Warming up makes blood vessels more elastic. The pulse increases and the heart’s ability to contract improves, meaning less likelihood of heart failure. Warming up also decreases the symptoms of angina (angina, or angina pectoris, is recurring acute chest pain or discomfort resulting from decreased blood supply to the heart). After warming up, angina pectoris patients did not show any signs of the problems in an electrocardiogram.
Some people substitute stretching for a warm-up. However, stretching is just an action that extends tendons, ligaments and muscles. Thus, warming up should precede stretching.
Not all exercises function in the same way. There are exercises that improve cardiovascular functions, such as jogging and hiking, while weight lifting helps increase muscle. Warming up should be different depending on the type of exercise planned.
One way is to warm up the entire body. Exercises like walking, hiking, jogging, swimming and aerobics need strong blood circulation, and warming up the whole body is necessary to raise the heart rate slowly. For angina pectoris patients without symptoms, this type of warm up is essential and can prevent sudden cardiac arrest. Walking or cycling for 10 to 15 minutes raises the body temperature to 38 or 39 degrees Celsius, making blood vessels more flexible.
Another way is to warm up a particular part of the body. This is suitable for weight lifting, which uses specific muscle groups. Such warm-ups could include swinging a bat a few times before going into a batter’s box, or lifting a smaller weight before trying a heavy dumbbell. Raising the temperature of the respective body parts helps blood circulation, and tendons, ligaments and muscles become more flexible. It takes only five to 10 minutes to raise the temperature of certain muscles.

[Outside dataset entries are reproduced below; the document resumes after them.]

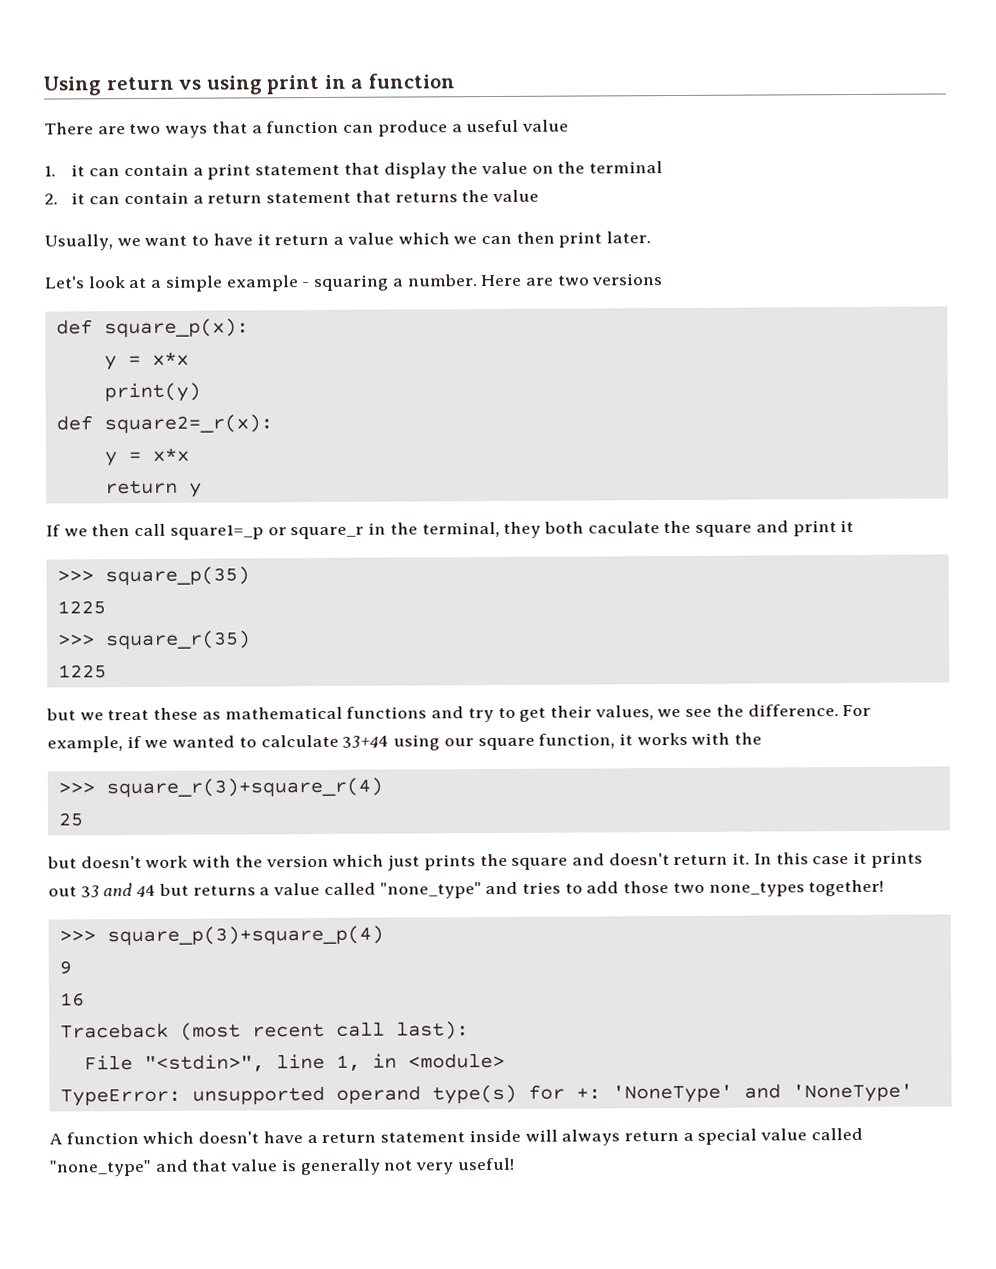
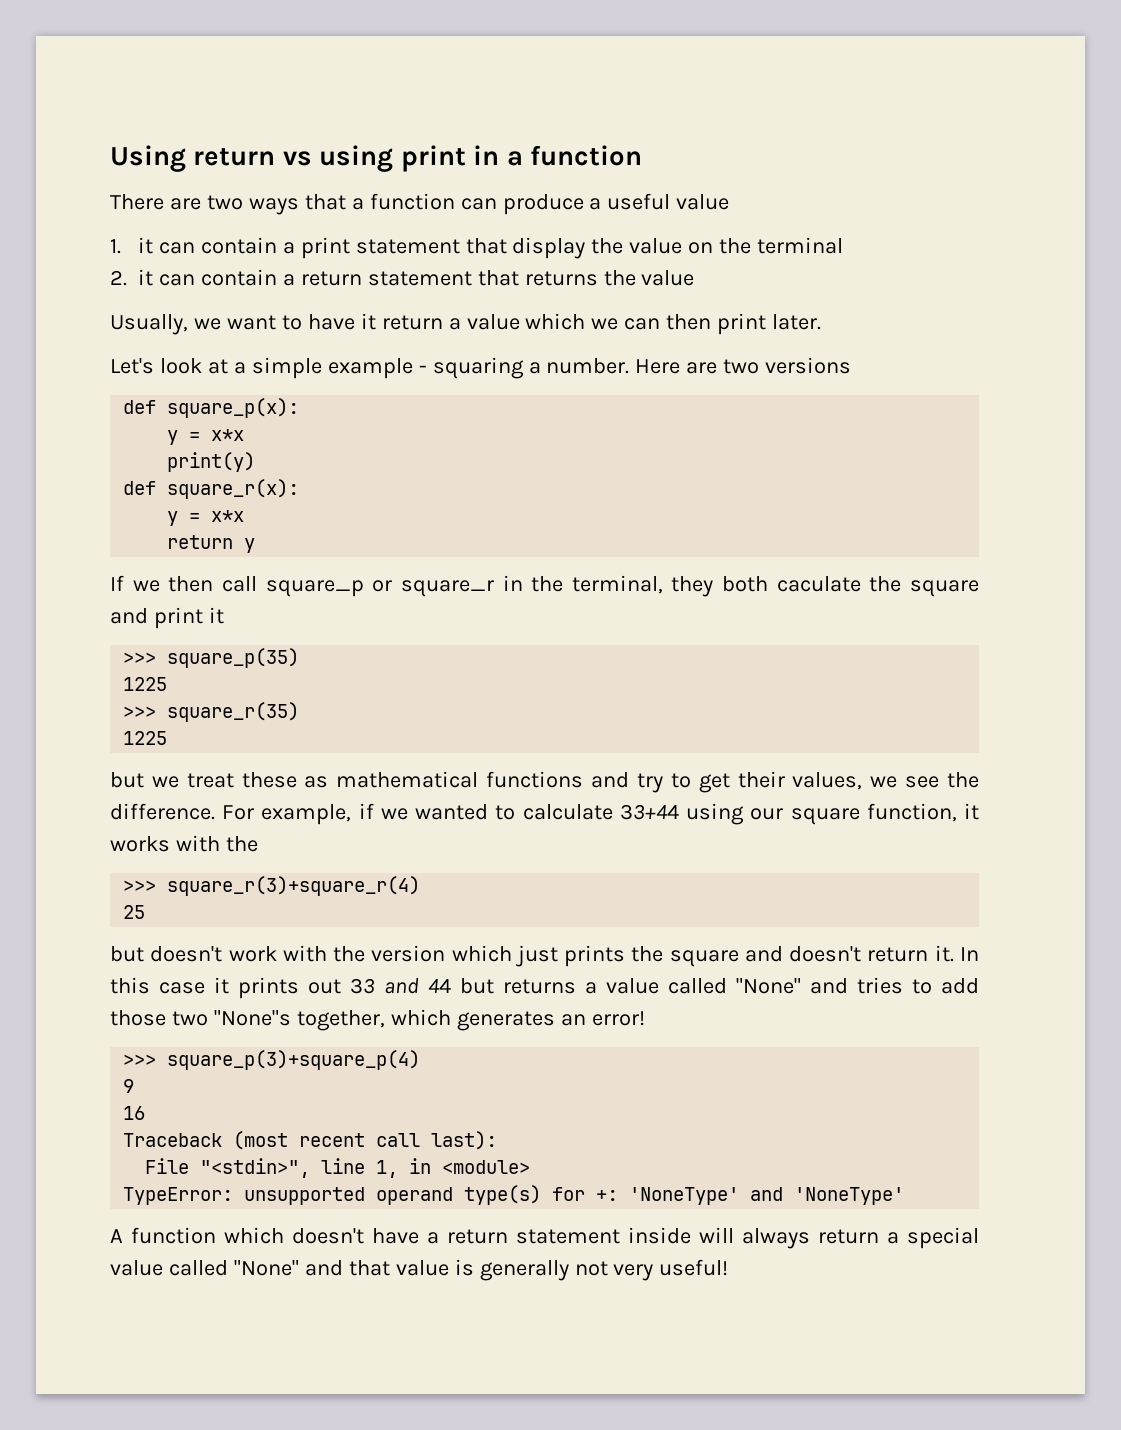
- def square2=_r(x):
+ def square_r(x):
- If we then call square1=_p or square_r in the terminal, they both caculate the square and print it
+ If we then call square_p or square_r in the terminal, they both caculate the square and print it
- In this case it prints out 33 and 44 but returns a value called "none_type" and tries to add those two none_types together!
+ In this case it prints out 33 and 44 but returns a value called "None" and tries to add those two "None"s together, which generates an error!
- A function which doesn't have a return statement inside will always return a special value called "none_type" and that value is generally not very useful!
+ A function which doesn't have a return statement inside will always return a special value called "None" and that value is generally not very useful!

A cool-down is as important as a warm-up.
When someone does intense exercise, the heart quickly pumps blood into the arms and legs. Thus, when one stops exercising, there needs to be enough time for blood to return to the heart. If, after one finishes an exercise, the same movements are slowly repeated, blood can circulate back to the heart easily. This is the reason that when a marathoner finishes his race, he is covered with blankets and encouraged to walk for more than 500 meters (1,640 feet). Cool-downs usually take 5 to 10 minutes.